───── Supplied entries

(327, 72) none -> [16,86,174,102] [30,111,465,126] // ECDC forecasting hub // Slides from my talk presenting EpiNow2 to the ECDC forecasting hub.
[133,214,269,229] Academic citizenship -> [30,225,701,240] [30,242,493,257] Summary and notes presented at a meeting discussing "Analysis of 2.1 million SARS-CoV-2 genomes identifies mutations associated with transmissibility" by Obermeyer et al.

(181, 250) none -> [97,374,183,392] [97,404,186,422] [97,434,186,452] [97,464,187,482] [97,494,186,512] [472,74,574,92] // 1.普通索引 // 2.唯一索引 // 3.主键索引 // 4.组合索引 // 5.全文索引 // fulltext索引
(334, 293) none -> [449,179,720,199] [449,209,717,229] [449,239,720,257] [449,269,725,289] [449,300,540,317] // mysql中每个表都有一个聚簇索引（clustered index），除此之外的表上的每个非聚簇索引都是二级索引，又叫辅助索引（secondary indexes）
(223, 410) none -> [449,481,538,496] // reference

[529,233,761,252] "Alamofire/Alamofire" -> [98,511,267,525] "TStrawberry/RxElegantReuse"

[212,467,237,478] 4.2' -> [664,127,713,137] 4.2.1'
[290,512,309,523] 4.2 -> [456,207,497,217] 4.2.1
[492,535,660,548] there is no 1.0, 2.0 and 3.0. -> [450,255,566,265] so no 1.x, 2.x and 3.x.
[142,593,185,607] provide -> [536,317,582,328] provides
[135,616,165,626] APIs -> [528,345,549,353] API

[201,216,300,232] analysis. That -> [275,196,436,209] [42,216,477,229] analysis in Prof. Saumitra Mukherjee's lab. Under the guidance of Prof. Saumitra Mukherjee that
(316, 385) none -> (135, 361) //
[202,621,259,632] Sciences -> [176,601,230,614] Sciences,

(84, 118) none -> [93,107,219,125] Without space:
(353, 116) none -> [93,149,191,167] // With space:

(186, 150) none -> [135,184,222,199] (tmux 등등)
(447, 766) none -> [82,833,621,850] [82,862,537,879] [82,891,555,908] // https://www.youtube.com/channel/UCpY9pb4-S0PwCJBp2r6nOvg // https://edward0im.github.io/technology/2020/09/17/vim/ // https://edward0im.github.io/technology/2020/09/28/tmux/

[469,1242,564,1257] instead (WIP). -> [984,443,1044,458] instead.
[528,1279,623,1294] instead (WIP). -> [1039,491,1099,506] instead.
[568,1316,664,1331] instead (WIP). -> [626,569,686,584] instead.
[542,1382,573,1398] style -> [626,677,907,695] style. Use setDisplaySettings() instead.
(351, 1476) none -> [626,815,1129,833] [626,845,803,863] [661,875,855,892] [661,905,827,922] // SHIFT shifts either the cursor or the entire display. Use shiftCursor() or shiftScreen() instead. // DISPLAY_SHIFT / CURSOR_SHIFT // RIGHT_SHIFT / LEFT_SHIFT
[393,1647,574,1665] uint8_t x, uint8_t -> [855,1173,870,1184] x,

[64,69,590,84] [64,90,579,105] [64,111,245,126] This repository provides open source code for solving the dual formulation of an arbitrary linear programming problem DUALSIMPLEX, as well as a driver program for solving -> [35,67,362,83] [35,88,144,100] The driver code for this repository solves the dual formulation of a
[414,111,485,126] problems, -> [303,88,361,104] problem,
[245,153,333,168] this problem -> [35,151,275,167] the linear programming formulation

──────────

Once you have found every line above holding the word "problem", copy those lines.

[64,69,590,84] [64,90,579,105] [64,111,245,126] This repository provides open source code for solving the dual formulation of an arbitrary linear programming problem DUALSIMPLEX, as well as a driver program for solving -> [35,67,362,83] [35,88,144,100] The driver code for this repository solves the dual formulation of a
[414,111,485,126] problems, -> [303,88,361,104] problem,
[245,153,333,168] this problem -> [35,151,275,167] the linear programming formulation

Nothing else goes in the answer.